▶ [Assignment]:
Beginning with the line that contains "flex:1; padding:2px 4px;", output each line below exactly through the last one, both included, and nothing else.

▶ [Records for this exercise]:

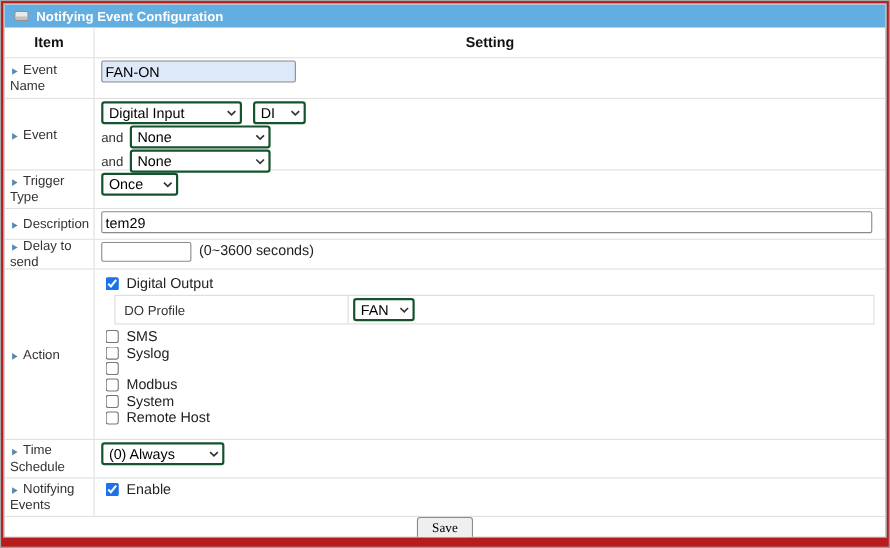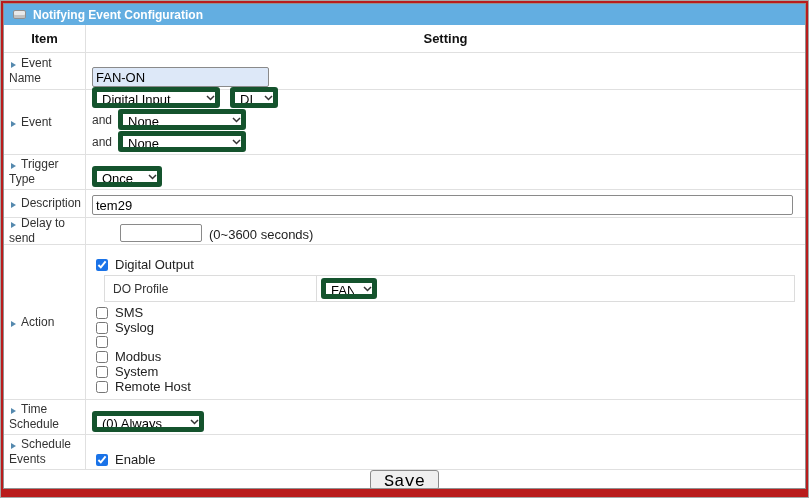--- a/index.html
+++ b/index.html
@@ -38,60 +38,60 @@
   }
   .row { display:flex; border-bottom:1px solid #e0e0e0; flex-shrink:0; }
   .item-cell {
     flex:0 0 82px; width:82px;
     border-right:1px solid #e0e0e0;
     display:flex; align-items:center;
     padding:2px 2px 2px 5px;
     font-size:12px; color:#333333;
     line-height:15px;
   }
-  .setting-cell { flex:1; display:flex; align-items:flex-end; padding:2px 4px 2px 6px; }
+  .setting-cell { flex:1; display:flex; align-items:flex-start; padding:2px 4px 2px 6px; }
   .thead { height:28px; }
   .thead .item-cell, .thead .setting-cell {
     justify-content:center; align-items:center;
     font-size:13px; font-weight:bold; color:#111111; padding:0;
   }
   .tri {
     display:inline-block; width:0; height:0;
     border-left:5px solid #5589ae;
     border-top:3.5px solid transparent;
     border-bottom:3.5px solid transparent;
     margin-right:5px; margin-left:2px;
     position:relative; top:1px;
   }
   .r-eventname { height:37px; }
   .r-event    { height:65px; }
   .r-trigger  { height:35px; }
   .r-desc     { height:28px; }
-  .r-delay    { height:27px;gap:28px; }
+  .r-delay    { height:27px; }
   .r-action   { height:155px; }
   .r-time     { height:35px; }
   .r-notify   { height:35px; }
 
   .txt {
     height:20px;
     border:1px solid #8a8a8a;
     border-radius:2px;
     font-family:"Liberation Sans",sans-serif;
     font-size:13px;
     padding:0 3px;
     background:#ffffff;
     color:#000000;
   }
   .txt.hl { background:#dde8f8; }
 
   .sel { position:relative; display:inline-block; height:21px; }
   .sel select {
     appearance:none; -webkit-appearance:none; -moz-appearance:none;
     width:100%; height:21px;
-    border:5px solid #14532d; border-radius:3px;
+    border:2px solid #14532d; border-radius:3px;
     background:#ffffff;
     font-family:"Liberation Sans",sans-serif;
     font-size:13px; color:#000000;
     padding:0 18px 0 5px;
   }
   .sel .chev { position:absolute; right:5px; top:8px; pointer-events:none; }
 
   .stack { display:flex; flex-direction:column; justify-content:center; row-gap:1px; width:100%; }
   .line { display:flex; align-items:center; }
   .and-label { font-size:12px; color:#333333; margin-right:4px; width:22px; flex-shrink:0; }
@@ -120,22 +120,22 @@
     flex:0 0 212px;
     border-right:1px solid #dcdcdc;
     padding:5px 8px;
     font-size:12px; color:#333333;
     display:flex; align-items:center;
   }
   .do-cell-value { flex:1; padding:2px 4px; display:flex; align-items:center; }
 
   .footer { flex:1; display:flex; align-items:center; justify-content:center; }
   .save-btn {
-    font-family:Liberation Mono, monospace;
-    font-size:17px; color:#000000;
+    font-family:Liberation Serif, serif;
+    font-size:12px; color:#000000;
     background:#efefef;
     border:1px solid #8a8a8a;
     border-radius:3px;
     padding:1px 13px;
     height:20px;
   }
 </style>
 </head>
 <body>
 
@@ -293,21 +293,21 @@
           <select><option>(0) Always</option></select>
           <svg class="chev" width="9" height="6" viewBox="0 0 9 6">
               <path d="M1 1l3.5 3.5L8 1" fill="none" stroke="#333" stroke-width="1.5"></path>
             </svg>
         </span>
       </div>
     </div>
 
     <div class="row r-notify">
       <div class="item-cell">
-        <div><span class="tri"></span><span>Schedule Events</span></div>
+        <div><span class="tri"></span><span>Notifying Events</span></div>
       </div>
       <div class="setting-cell">
         <label class="cbl">
           <input type="checkbox" checked="" style="">
           <span>Enable</span>
         </label>
       </div>
     </div>
 
     <div class="footer">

▶ [Finished task]:
   .do-cell-value { flex:1; padding:2px 4px; display:flex; align-items:center; }
 
   .footer { flex:1; display:flex; align-items:center; justify-content:center; }
   .save-btn {
-    font-family:Liberation Mono, monospace;
-    font-size:17px; color:#000000;
+    font-family:Liberation Serif, serif;
+    font-size:12px; color:#000000;
     background:#efefef;
     border:1px solid #8a8a8a;
     border-radius:3px;
     padding:1px 13px;
     height:20px;
   }
 </style>
 </head>
 <body>
 
@@ -293,21 +293,21 @@
           <select><option>(0) Always</option></select>
           <svg class="chev" width="9" height="6" viewBox="0 0 9 6">
               <path d="M1 1l3.5 3.5L8 1" fill="none" stroke="#333" stroke-width="1.5"></path>
             </svg>
         </span>
       </div>
     </div>
 
     <div class="row r-notify">
       <div class="item-cell">
-        <div><span class="tri"></span><span>Schedule Events</span></div>
+        <div><span class="tri"></span><span>Notifying Events</span></div>
       </div>
       <div class="setting-cell">
         <label class="cbl">
           <input type="checkbox" checked="" style="">
           <span>Enable</span>
         </label>
       </div>
     </div>
 
     <div class="footer">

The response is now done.